Reproduce the data in full, exactly as given, leaving images out.

INPUT RECORDS —
===

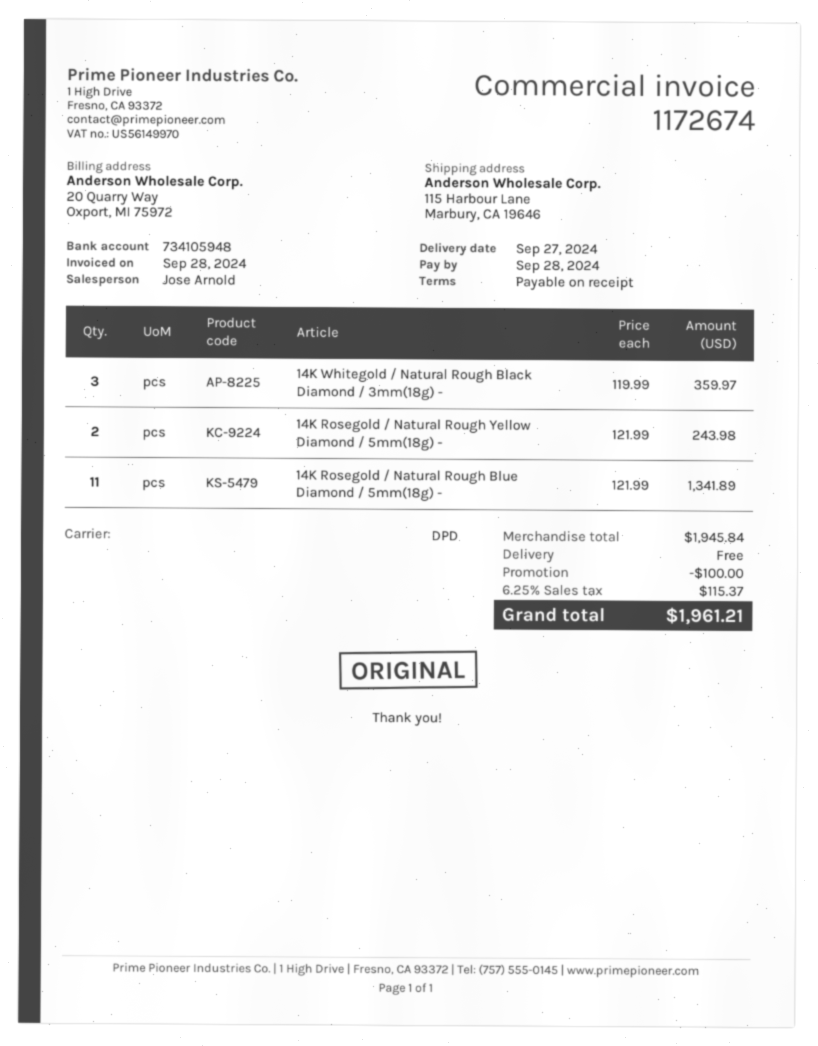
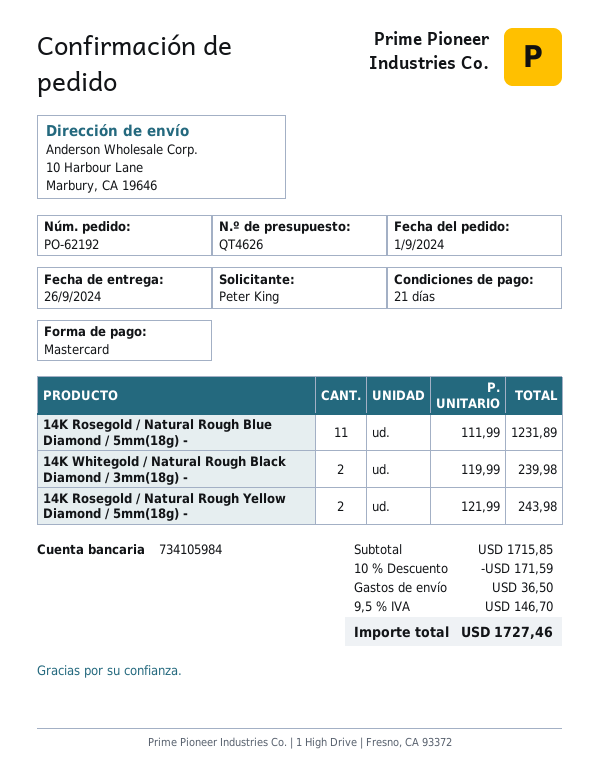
delivery date: 2024-09-27 -> 2024-09-26
payment terms: on receipt -> 21 days
bank account: 734105948 -> 734105984
ship to: 115 Harbour Lane, Marbury, CA 19646 -> 10 Harbour Lane, Marbury, CA 19646
14K Whitegold / Natural Rough Black Diamond / 3mm(18g) -: 3 x 119.99 = 359.97 -> 2 x 119.99 = 239.98
14K Rosegold / Natural Rough Blue Diamond / 5mm(18g) -: 11 x 121.99 = 1341.89 -> 11 x 111.99 = 1231.89
subtotal: 1945.84 -> 1715.85
discount: 100.00 -> 171.59
shipping: 0.00 -> 36.50
tax: 6.25% = 115.37 -> 9.5% = 146.70
total: 1961.21 -> 1727.46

===

RESPONSE TO THE EXERCISE —
delivery date: 2024-09-27 -> 2024-09-26
payment terms: on receipt -> 21 days
bank account: 734105948 -> 734105984
ship to: 115 Harbour Lane, Marbury, CA 19646 -> 10 Harbour Lane, Marbury, CA 19646
14K Whitegold / Natural Rough Black Diamond / 3mm(18g) -: 3 x 119.99 = 359.97 -> 2 x 119.99 = 239.98
14K Rosegold / Natural Rough Blue Diamond / 5mm(18g) -: 11 x 121.99 = 1341.89 -> 11 x 111.99 = 1231.89
subtotal: 1945.84 -> 1715.85
discount: 100.00 -> 171.59
shipping: 0.00 -> 36.50
tax: 6.25% = 115.37 -> 9.5% = 146.70
total: 1961.21 -> 1727.46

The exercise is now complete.